鈴が鳴る時―王子+ヌイグルミ=少年―
「あ、白石鈴音ですっ!」

 少女は慌てて答える。なぜか、かなり緊張しているようだ。

 夏章は鈴音に向かって優しく微笑んでから今度はヌイグルミを見る。

 ヌイグルミは着地したきり全く動かなかった。つぶらな可愛い両目で夏章を静かに見つめている。

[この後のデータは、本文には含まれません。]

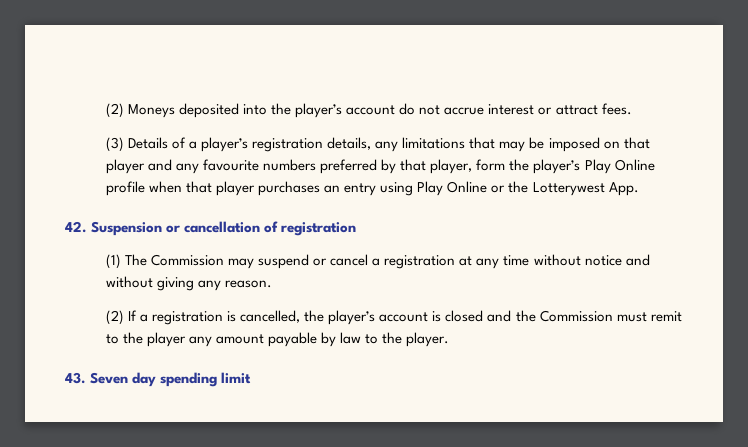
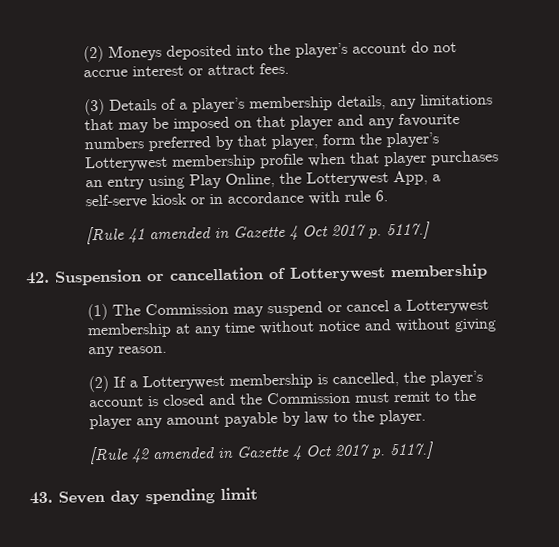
- (3) Details of a player’s registration details, any limitations that may be imposed on that player and any favourite numbers preferred by that player, form the player’s Play Online profile when that player purchases an entry using Play Online or the Lotterywest App.
+ (3) Details of a player’s membership details, any limitations that may be imposed on that player and any favourite numbers preferred by that player, form the player’s Lotterywest membership profile when that player purchases an entry using Play Online, the Lotterywest App, a self-serve kiosk or in accordance with rule 6.
+ [Rule 41 amended in Gazette 4 Oct 2017 p. 5117.]
- 42. Suspension or cancellation of registration
+ 42. Suspension or cancellation of Lotterywest membership
- (1) The Commission may suspend or cancel a registration at any time without notice and without giving any reason.
+ (1) The Commission may suspend or cancel a Lotterywest membership at any time without notice and without giving any reason.
- (2) If a registration is cancelled, the player’s account is closed and the Commission must remit to the player any amount payable by law to the player.
+ (2) If a Lotterywest membership is cancelled, the player’s account is closed and the Commission must remit to the player any amount payable by law to the player.
+ [Rule 42 amended in Gazette 4 Oct 2017 p. 5117.]

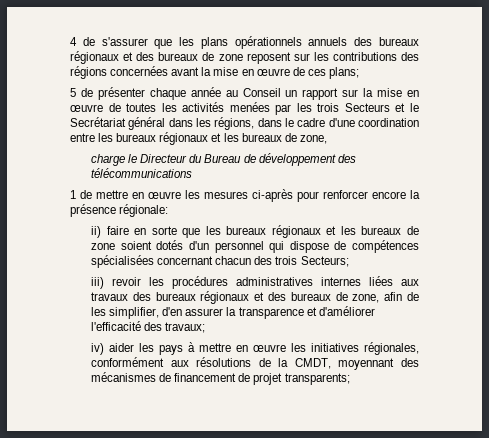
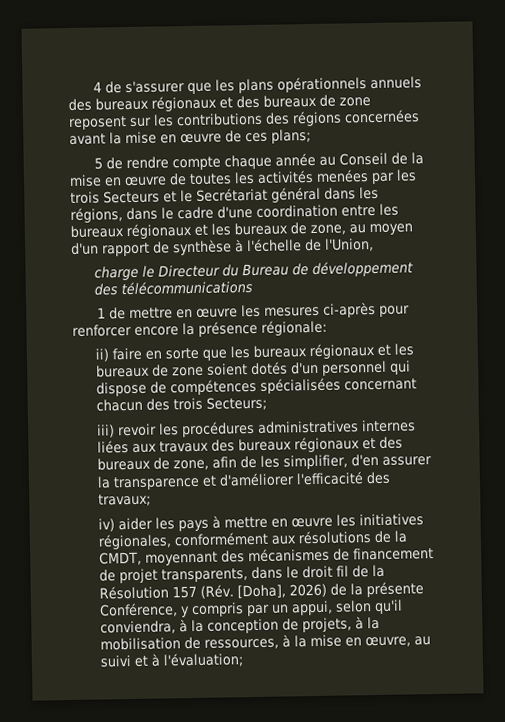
- 5 de présenter chaque année au Conseil un rapport sur la mise en œuvre de toutes les activités menées par les trois Secteurs et le Secrétariat général dans les régions, dans le cadre d'une coordination entre les bureaux régionaux et les bureaux de zone,
+ 5 de rendre compte chaque année au Conseil de la mise en œuvre de toutes les activités menées par les trois Secteurs et le Secrétariat général dans les régions, dans le cadre d'une coordination entre les bureaux régionaux et les bureaux de zone, au moyen d'un rapport de synthèse à l'échelle de l'Union,
- iv) aider les pays à mettre en œuvre les initiatives régionales, conformément aux résolutions de la CMDT, moyennant des mécanismes de financement de projet transparents;
+ iv) aider les pays à mettre en œuvre les initiatives régionales, conformément aux résolutions de la CMDT, moyennant des mécanismes de financement de projet transparents, dans le droit fil de la Résolution 157 (Rév. [Doha], 2026) de la présente Conférence, y compris par un appui, selon qu'il conviendra, à la conception de projets, à la mobilisation de ressources, à la mise en œuvre, au suivi et à l'évaluation;

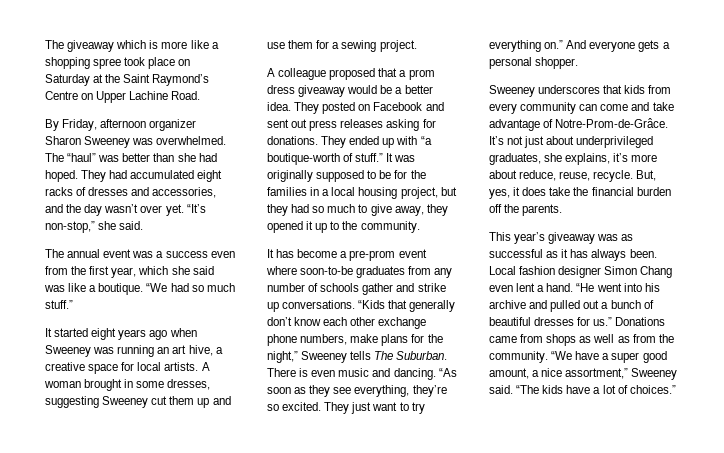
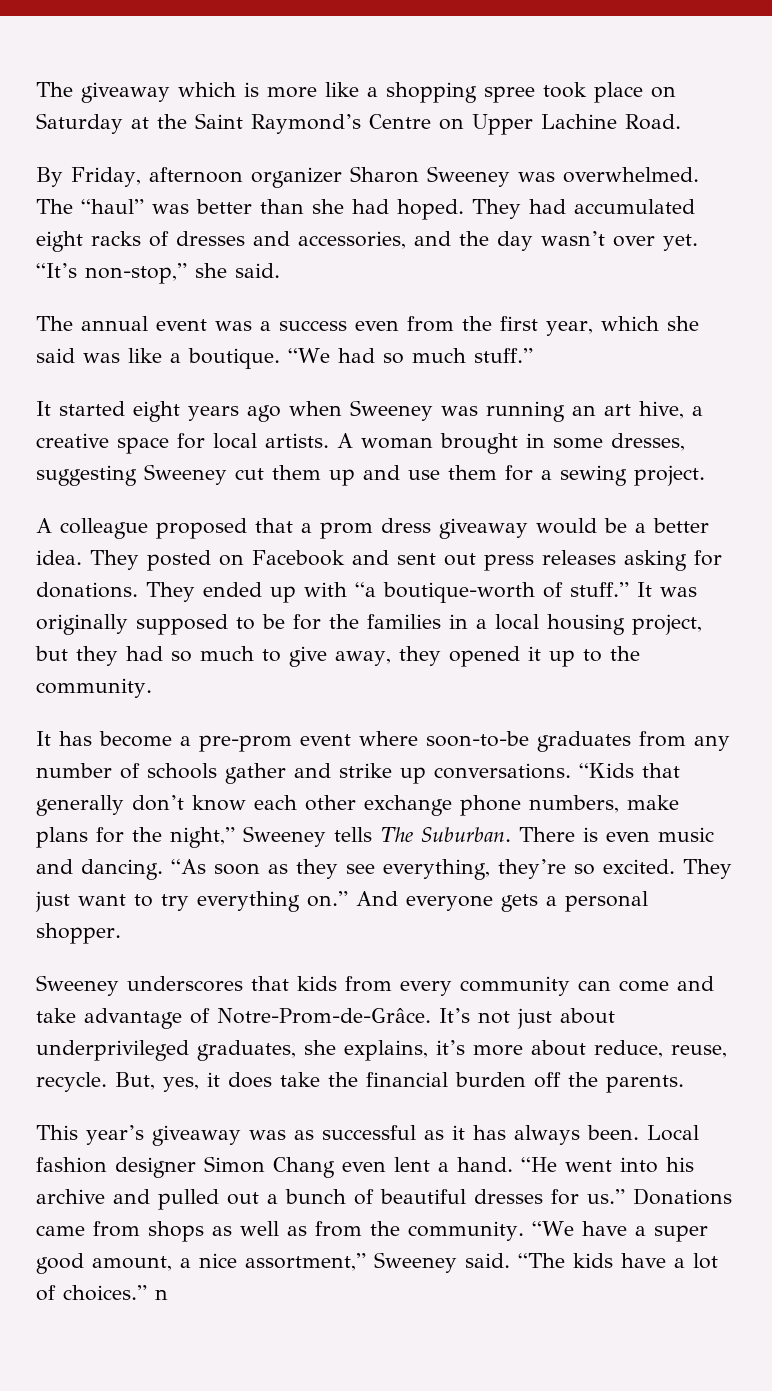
- “The kids have a lot of choices.”
+ “The kids have a lot of choices.” n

「いつからその格好に変わったのですか?着ぐるみ趣味があるなんて知りませんでした」

と夏章が呆れたように言うとすぐに

「うるせー!」

と初めてヌイグルミが喋った。

 夏章はじっとヌイグルミを見つめる。―――が、数秒後、肩が小刻みに震え始めた。

 そして最後にはヌイグルミにお構いなしで、大声で笑い始めた。

 いきなり笑い出した青年を困惑したように見る鈴音。

 気分を害したようで無言になったヌイグルミの暁。

 ひとしきり笑った後夏章は振り返り、鈴音に軽く会釈した。

「大変失礼いたしました。初めまして。暁王子の全責任者、兼しつけ役、兼監視役などをさせてもらっています、夏章です」

「はい?」

 鈴音は更に困惑した表情になる。

 夏章は嫌な予感がした。顔だけをヌイグルミに向ける。

「まさかとは思いますが…まだ事情を話「してねぇよ」

 言い終わるより先に返事が返ってきた。

 夏章の頭の中で何かの糸がぷつんっと切れる。

 その音は鈴音達にも聞こえ、首を傾げた鈴音。

 夏章は腰のベルトから吊っているサーベルケースというか、ホルスターのような物から、細かい装飾が施された細く長い木の棒、『杖』を取り出した。

 杖を軽く一振りすると、杖は特徴的な赤と黄色の玩具のハンマーへと一瞬で変わる。

 それを片手に持って夏章はずんずんとヌイグルミに向かって歩いていった。

 その表情は笑ってはいるものの、こめかみには怒りマークがくっきりと浮き出ている。

 はっきり言って恐い。

 夏章がピコピコハンマーを持っている方の手を振り上げた刹那

ピコーーーーーーーーーーンッ!!

 高い、緊張感の全く無い音が辺りに響いて、すぐに暗闇に吸い込まれて消えてしまった。